■ Supplied entries:
+---+
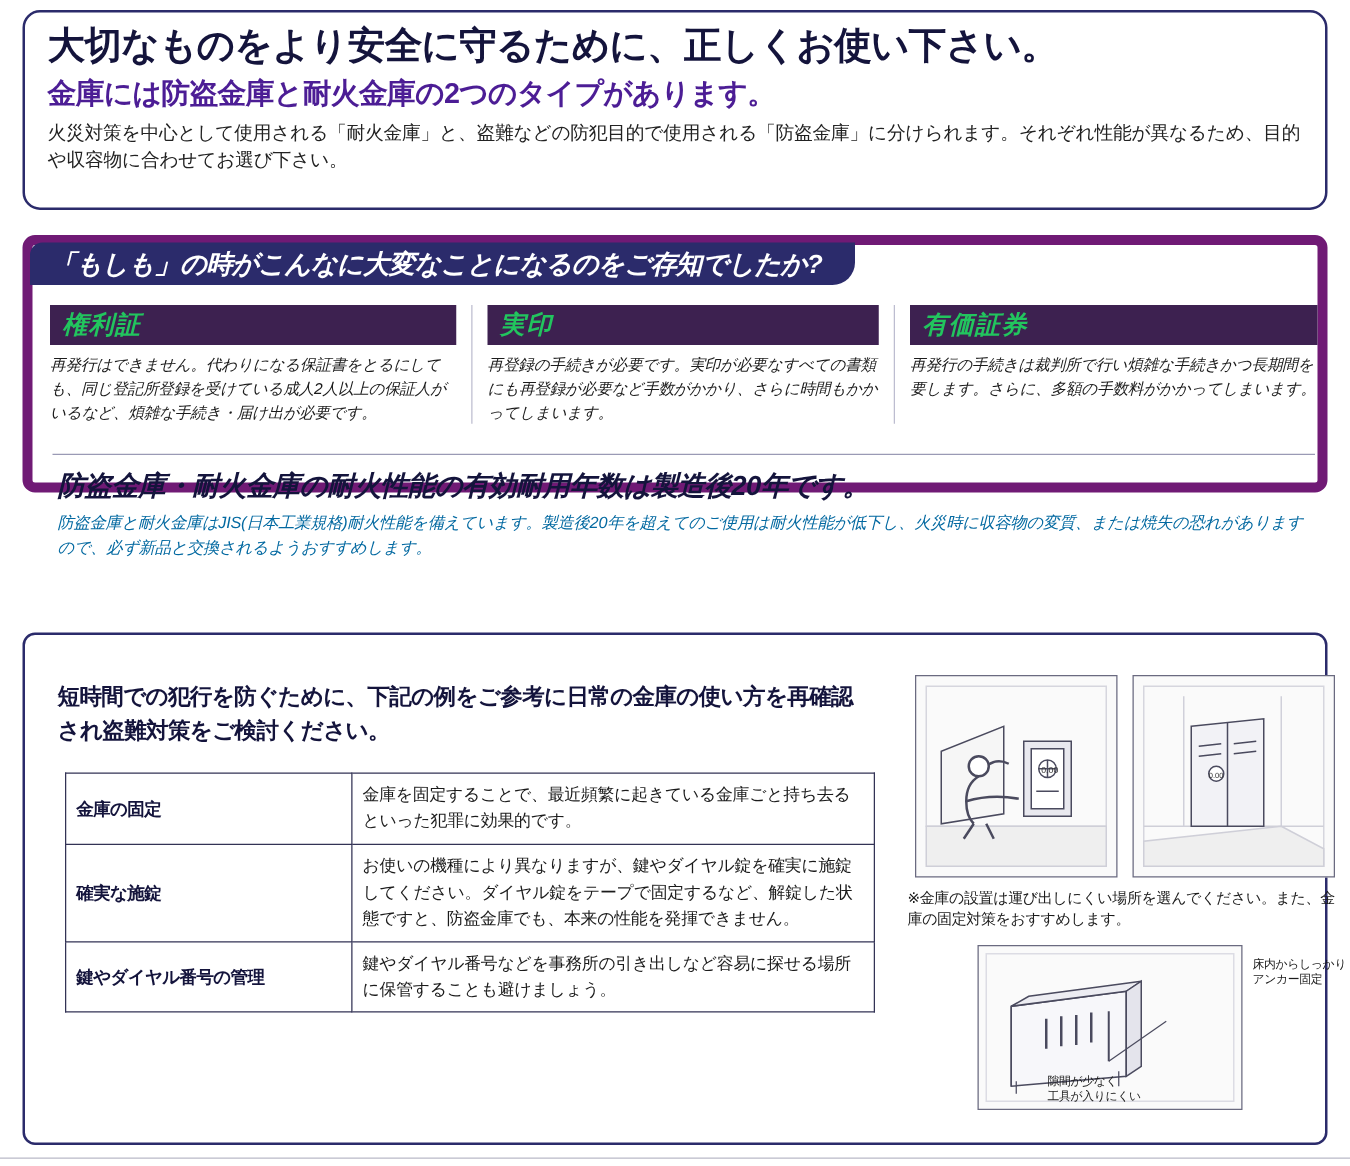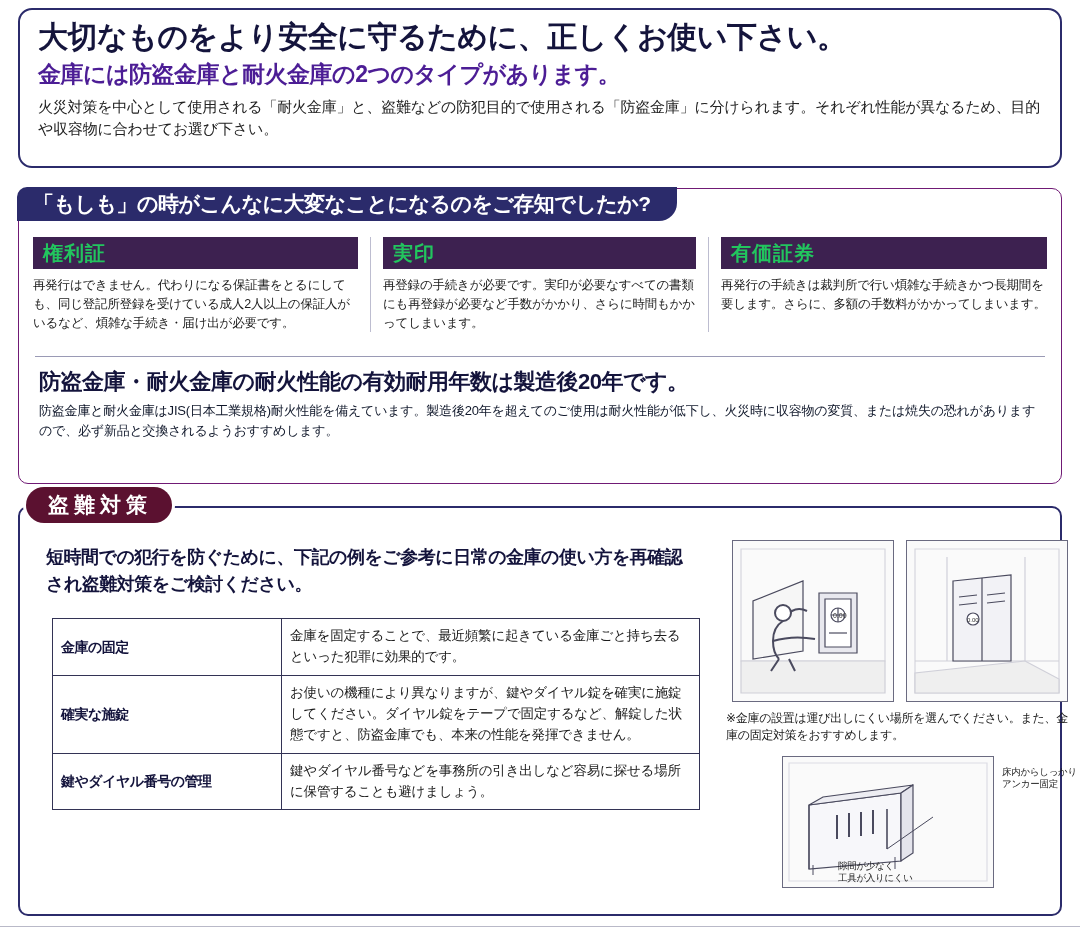--- a/index.html
+++ b/index.html
@@ -67,11 +67,12 @@
     left: 18px;
     top: 188px;
     width: 1044px;
-    height: 296px;
-    border: 1px solid #701a75;
+    height: 206px;
+    border: 8px solid #701a75;
     border-radius: 10px;
     box-sizing: border-box;
     background: #fff;
+    font-style: italic;
   }
   .ribbon {
     position: absolute;

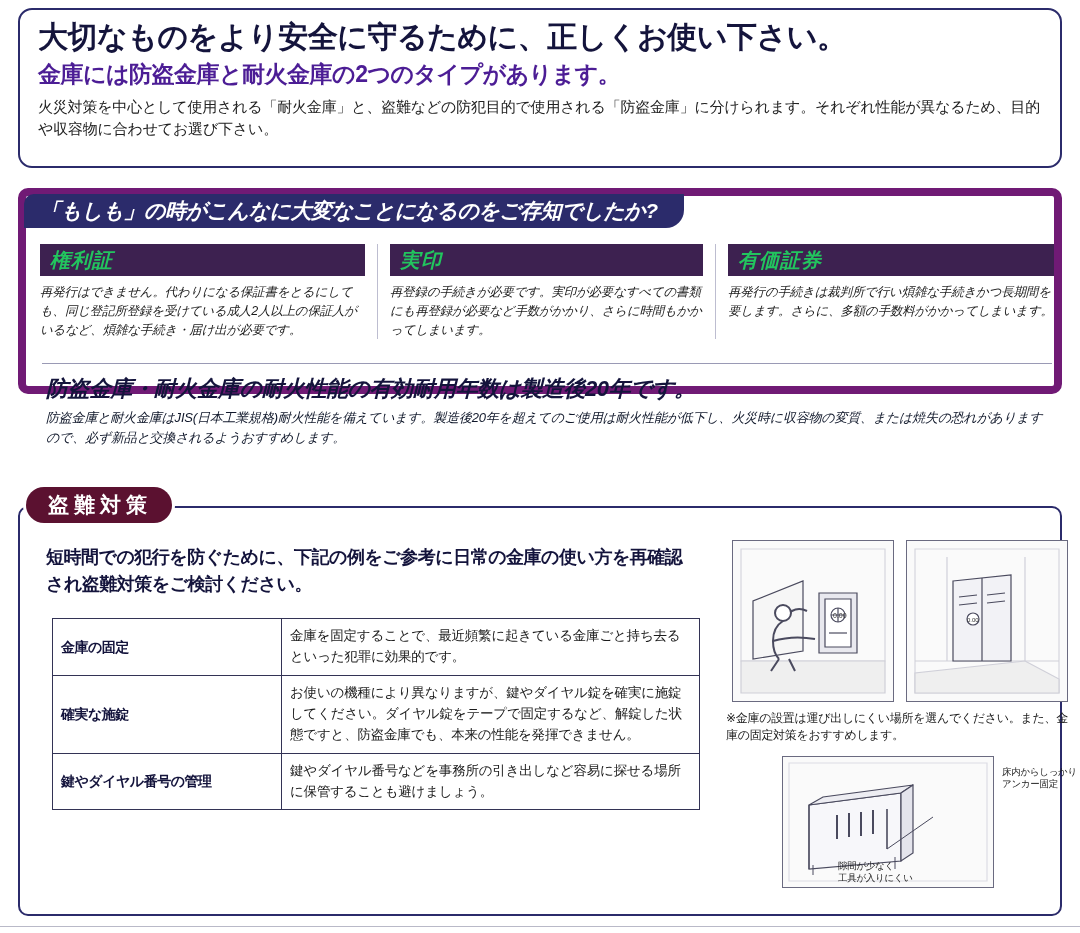--- a/index.html
+++ b/index.html
@@ -148,7 +148,7 @@
     font-size: 13px;
     line-height: 1.55;
     letter-spacing: -0.2px;
-    color: #0f172a;
+    color: #0369a1;
   }
 
   

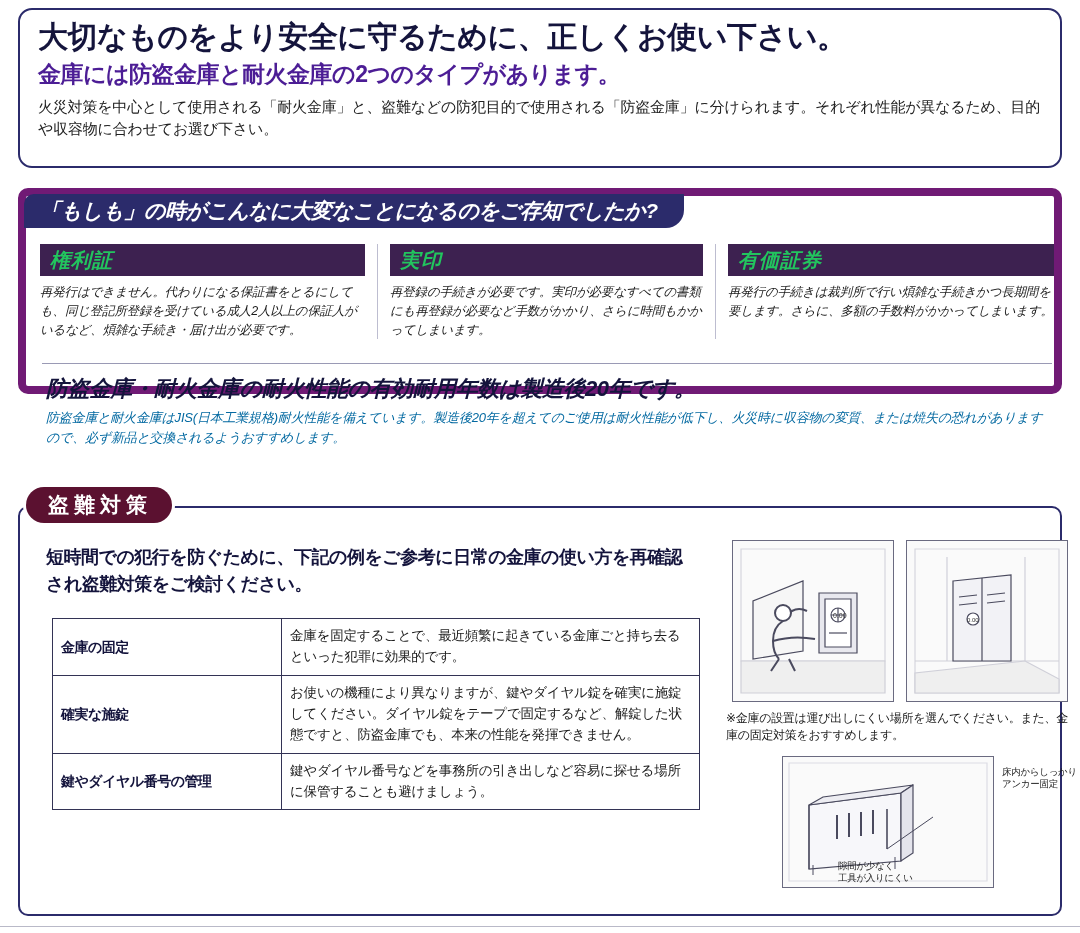--- a/index.html
+++ b/index.html
@@ -290,7 +290,6 @@
   </div>
 
   <div class="panel-bottom">
-    <div class="tab-label">盗難対策</div>
 
     <div class="intro">短時間での犯行を防ぐために、下記の例をご参考に日常の金庫の使い方を再確認され盗難対策をご検討ください。</div>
+---+
■ Exercise goal:
Please set down, exactly and with nothing added, the lines from the line with "box-sizing: border-box;" to the end of the entries above, omitting pictures.

■ Finished task:
     box-sizing: border-box;
     background: #fff;
+    font-style: italic;
   }
   .ribbon {
     position: absolute;

--- a/index.html
+++ b/index.html
@@ -148,7 +148,7 @@
     font-size: 13px;
     line-height: 1.55;
     letter-spacing: -0.2px;
-    color: #0f172a;
+    color: #0369a1;
   }
 
   

--- a/index.html
+++ b/index.html
@@ -290,7 +290,6 @@
   </div>
 
   <div class="panel-bottom">
-    <div class="tab-label">盗難対策</div>
 
     <div class="intro">短時間での犯行を防ぐために、下記の例をご参考に日常の金庫の使い方を再確認され盗難対策をご検討ください。</div>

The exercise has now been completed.